3.2 SEM analysis of the two kinds of NiSe₂/RGO crystalline materials

Fig. 2 displays the scanning electron microscopy (SEM) images of the as-synthesized samples with different magnifications. Graphene sheets spread with a little curl and wrap up the NiSe₂. Direct growth of the NiSe₂/graphene hybrids can be observed in the SEM images. Fig. 2a and c show the low-magnification SEM images of homogeneous NiSe₂ microspheres and octahedra respectively, with an average size of around 20 μm. The high magnification SEM images are shown in Fig. 2b and d. In Fig. 2b NiSe₂ microspheres consist of small particles, and NiSe₂ octahedra are composed of the microspheres.

Fig. 2 SEM images of microsphere NiSe₂/RGO (a) and (b), and octahedron NiSe₂/RGO (c) and (d) at different magnifications.

3.3 Analysis of possible formation mechanisms

To investigate the formation process of both NiSe₂ crystalline materials, the relationship between the morphology of NiSe₂ and the synthesis time, as well as the presence of graphene, was investigated.
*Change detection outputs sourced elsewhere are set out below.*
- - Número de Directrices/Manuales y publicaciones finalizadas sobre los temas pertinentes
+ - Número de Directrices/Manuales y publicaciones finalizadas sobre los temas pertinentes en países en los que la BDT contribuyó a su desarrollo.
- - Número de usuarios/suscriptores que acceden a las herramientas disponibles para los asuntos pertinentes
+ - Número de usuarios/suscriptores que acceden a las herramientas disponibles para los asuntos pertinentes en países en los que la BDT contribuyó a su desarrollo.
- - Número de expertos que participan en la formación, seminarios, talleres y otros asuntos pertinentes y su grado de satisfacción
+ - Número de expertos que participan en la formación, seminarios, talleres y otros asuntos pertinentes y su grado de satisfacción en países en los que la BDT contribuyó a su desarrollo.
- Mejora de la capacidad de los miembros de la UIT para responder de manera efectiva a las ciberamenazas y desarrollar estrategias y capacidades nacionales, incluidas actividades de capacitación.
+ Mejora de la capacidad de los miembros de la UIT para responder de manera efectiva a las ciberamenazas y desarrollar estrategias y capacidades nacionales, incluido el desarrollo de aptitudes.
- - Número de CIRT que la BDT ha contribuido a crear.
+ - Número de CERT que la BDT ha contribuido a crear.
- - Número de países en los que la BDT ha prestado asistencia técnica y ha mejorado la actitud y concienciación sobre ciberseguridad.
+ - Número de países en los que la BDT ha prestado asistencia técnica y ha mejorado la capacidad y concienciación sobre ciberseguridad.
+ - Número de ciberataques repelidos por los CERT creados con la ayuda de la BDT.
We conducted time-dependent experiments with different synthesis times (1 h, 2 h, 4 h, 18 h + 1 h, 18 h + 2 h) and graphene-dependent (no RGO) experiments through comparing samples with and without graphene, and the SEM images are shown in Fig. 3 and 4, respectively.

Fig. 3 SEM images of the microsphere NiSe₂/RGO samples prepared by different reaction times: (a) 1 h, (b) 2 h, (c) 4 h, (d) 18 h + 1 h, (e) 18 h + 2 h, and no RGO (f).

Fig. 4 SEM images of the octahedron NiSe₂/RGO samples prepared by different reaction times: (a) 1 h, (b) 2 h, (c) 4 h, (d) 18 h + 1 h, (e) 18 h + 2 h, and no RGO (f).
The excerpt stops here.